それでも他の学者達も煮詰まっていた所だったので黙って聞いている。
「神を食い殺した巨大な狼…フェンリルと、鉄の森に住まうという女の巨人の間に生まれた二匹の狼、白銀の毛並みを持つスコルと、漆黒の毛並みを持つハティ、この二匹は狼の姿で描かれてはいますが、巨人の血も持つため獣人の様な姿で描かれる事もあります。キアラさんが言った様に二足歩行も可能な狼で有ればその2つが両立するんじゃないかと…思いまして」
女性は気弱そうに見えたが、神話を語る時の目は輝いて見えた。
神話の中の生物が実際に居たという仮説は確かに胸が踊るものかもしれない。でも、出来れば私に実害の無い場所で起こって欲しかった。

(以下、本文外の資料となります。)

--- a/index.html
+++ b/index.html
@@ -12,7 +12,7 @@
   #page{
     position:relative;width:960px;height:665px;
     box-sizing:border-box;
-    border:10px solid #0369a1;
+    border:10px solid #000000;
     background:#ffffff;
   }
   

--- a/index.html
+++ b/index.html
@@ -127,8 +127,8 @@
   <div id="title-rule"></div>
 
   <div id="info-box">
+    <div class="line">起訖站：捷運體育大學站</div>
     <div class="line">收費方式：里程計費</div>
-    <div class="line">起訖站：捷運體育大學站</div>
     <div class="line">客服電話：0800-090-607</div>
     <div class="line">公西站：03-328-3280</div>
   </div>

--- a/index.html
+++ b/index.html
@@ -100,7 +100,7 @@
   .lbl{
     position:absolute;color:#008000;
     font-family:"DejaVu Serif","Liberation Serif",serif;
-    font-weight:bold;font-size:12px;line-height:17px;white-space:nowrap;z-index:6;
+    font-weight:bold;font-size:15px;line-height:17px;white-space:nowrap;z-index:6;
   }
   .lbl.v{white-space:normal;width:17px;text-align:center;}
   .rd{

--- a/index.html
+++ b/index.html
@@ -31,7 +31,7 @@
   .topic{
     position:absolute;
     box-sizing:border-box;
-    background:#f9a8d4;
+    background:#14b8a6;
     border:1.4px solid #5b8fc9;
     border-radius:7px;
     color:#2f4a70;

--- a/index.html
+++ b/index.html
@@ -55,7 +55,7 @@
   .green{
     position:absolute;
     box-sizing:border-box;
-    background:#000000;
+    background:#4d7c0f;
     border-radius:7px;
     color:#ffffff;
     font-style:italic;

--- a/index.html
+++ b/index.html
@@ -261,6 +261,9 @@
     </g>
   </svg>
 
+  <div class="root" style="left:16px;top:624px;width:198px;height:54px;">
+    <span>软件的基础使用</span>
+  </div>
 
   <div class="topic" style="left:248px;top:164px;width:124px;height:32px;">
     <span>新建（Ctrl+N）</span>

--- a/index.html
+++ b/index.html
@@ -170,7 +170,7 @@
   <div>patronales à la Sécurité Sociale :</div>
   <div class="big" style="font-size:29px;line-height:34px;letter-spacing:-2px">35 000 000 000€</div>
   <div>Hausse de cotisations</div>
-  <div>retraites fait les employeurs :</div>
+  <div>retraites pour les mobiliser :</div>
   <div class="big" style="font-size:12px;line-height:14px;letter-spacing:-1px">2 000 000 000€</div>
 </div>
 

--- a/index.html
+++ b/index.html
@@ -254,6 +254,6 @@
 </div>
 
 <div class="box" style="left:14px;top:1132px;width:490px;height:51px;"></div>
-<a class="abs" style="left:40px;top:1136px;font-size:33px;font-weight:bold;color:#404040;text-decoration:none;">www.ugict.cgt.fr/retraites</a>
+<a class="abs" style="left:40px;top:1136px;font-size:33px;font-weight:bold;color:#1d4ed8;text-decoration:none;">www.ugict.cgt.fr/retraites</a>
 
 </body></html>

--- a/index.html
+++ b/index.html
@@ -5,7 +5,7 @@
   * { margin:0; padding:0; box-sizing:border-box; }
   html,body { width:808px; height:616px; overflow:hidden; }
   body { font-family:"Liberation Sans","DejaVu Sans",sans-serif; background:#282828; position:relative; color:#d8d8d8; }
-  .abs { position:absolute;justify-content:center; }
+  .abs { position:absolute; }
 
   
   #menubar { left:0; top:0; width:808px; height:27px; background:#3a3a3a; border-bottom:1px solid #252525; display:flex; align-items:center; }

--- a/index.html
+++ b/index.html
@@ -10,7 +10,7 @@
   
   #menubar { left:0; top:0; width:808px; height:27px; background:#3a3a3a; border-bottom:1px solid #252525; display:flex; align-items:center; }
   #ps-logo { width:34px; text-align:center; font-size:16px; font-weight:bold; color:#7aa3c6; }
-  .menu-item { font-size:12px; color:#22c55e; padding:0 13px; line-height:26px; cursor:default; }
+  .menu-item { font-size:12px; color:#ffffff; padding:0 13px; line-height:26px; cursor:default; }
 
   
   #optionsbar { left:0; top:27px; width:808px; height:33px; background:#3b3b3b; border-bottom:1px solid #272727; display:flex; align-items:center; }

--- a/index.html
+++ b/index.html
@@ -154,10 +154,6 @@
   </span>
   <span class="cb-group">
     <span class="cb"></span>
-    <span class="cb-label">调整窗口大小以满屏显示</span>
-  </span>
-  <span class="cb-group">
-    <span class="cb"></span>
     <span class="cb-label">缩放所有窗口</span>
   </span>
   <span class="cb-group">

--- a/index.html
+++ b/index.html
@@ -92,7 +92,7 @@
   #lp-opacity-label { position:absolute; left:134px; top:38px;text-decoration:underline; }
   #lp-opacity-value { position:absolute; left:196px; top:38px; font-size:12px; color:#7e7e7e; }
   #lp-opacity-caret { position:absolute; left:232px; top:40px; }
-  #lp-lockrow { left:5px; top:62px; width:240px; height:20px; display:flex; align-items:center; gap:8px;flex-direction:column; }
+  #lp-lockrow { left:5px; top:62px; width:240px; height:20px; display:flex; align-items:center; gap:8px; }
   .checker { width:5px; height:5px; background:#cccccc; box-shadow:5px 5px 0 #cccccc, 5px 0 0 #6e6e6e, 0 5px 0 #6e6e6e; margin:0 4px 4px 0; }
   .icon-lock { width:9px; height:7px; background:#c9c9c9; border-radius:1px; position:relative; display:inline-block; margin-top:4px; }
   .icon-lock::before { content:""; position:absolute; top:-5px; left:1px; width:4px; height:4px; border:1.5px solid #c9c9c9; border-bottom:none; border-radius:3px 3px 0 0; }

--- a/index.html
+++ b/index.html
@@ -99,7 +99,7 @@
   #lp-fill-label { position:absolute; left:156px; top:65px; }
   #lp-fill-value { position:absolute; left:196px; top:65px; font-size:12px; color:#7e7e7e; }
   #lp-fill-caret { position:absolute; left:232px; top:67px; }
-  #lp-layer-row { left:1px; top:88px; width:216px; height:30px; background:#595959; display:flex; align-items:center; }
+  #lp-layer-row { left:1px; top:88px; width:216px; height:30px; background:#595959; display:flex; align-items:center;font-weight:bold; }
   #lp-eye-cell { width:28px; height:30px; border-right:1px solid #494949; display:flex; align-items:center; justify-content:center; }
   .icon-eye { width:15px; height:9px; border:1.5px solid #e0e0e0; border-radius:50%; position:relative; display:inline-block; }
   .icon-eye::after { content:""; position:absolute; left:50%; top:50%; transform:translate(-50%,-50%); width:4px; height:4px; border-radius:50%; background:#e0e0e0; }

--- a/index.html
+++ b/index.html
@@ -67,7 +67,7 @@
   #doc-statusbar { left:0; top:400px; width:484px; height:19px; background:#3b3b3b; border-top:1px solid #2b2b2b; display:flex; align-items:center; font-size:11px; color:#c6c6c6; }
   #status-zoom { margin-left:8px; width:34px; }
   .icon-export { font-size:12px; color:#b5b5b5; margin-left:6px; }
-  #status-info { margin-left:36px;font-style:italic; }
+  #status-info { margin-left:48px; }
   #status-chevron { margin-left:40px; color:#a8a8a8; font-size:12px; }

ん?…そう言えば実害は無いな。あいつは何がしたかったんだろう。
「その二匹って、神話の中では何をしてたんですか?」
「スコルは太陽を追いかけ、ハティは月を追いかけていたそうです」
「何のために?」
「食べてこの世から消そうとしてたらしいですよ」
「…流石に無理が有りますよ、あいつそこまで大きく無いですもん。そんなに大きな狼だったらこの町踏み潰されてしまいますよ?」
ああ、しまった。神話にマジな回答してしまった。流れ的につい…。
女性の学者さんも黙ってしまいました。少し胸が痛みます。
その後皆が発する言葉を失い再び無言の時が流れる。
その沈黙を破ったのは町長であった。町長とは言うものの割りと普通のおじいちゃんだ。シニオンソールには貴族や王族は居ない。
私達にとっては貴族や王族というのも物語の中の物でしか無いのだ。
「とりあえず今やるべき事は1つじゃな。被害が出る前に狼の魔物を討伐せよ」
それを聞いて店長が立ち上がる。その顔はやや険しく見えた。
「ま、そうなりますかね。問題なのは戦闘経験のある人間が居ない事と、武器等の備えが満足に無い事、あとは基本的に皆平和ボケしてる事くらいなもんです」
なんだそれは、詰んでるじゃないか。そりゃ店長の顔も険しくなるというものだ。
そういう私も昨日まで平和ボケし過ぎてて痛い目に合ったばかりですけどね!
「だがそれ以外に無いじゃろう。包丁でも鉈でも何でも良い、棒の先端に縛り付けて武器とするのじゃ。後は出来る限り弓を集めよ」
「分かりました。はぁ…何であんな大型の魔物が来てしまったんだ」
いやはや本当に、私が証言するまで比較的穏やかだったのはコボルトくらいなら簡単に対処出来ると思っていたからだったようだ。
始めからパン屋さんが正確な情報持っていれば私があんな醜態晒す事も無かったのに。
なんて、悪いのは私だって事くらいちゃんと理解しておりますとも。
まぁ、今回は大人しく男達に任せよう、私の出る幕は無い。
フェンリル、スコル、ハティは北欧神話の獣ですが、だいぶオリジナル要素入れていく事をご容赦ください。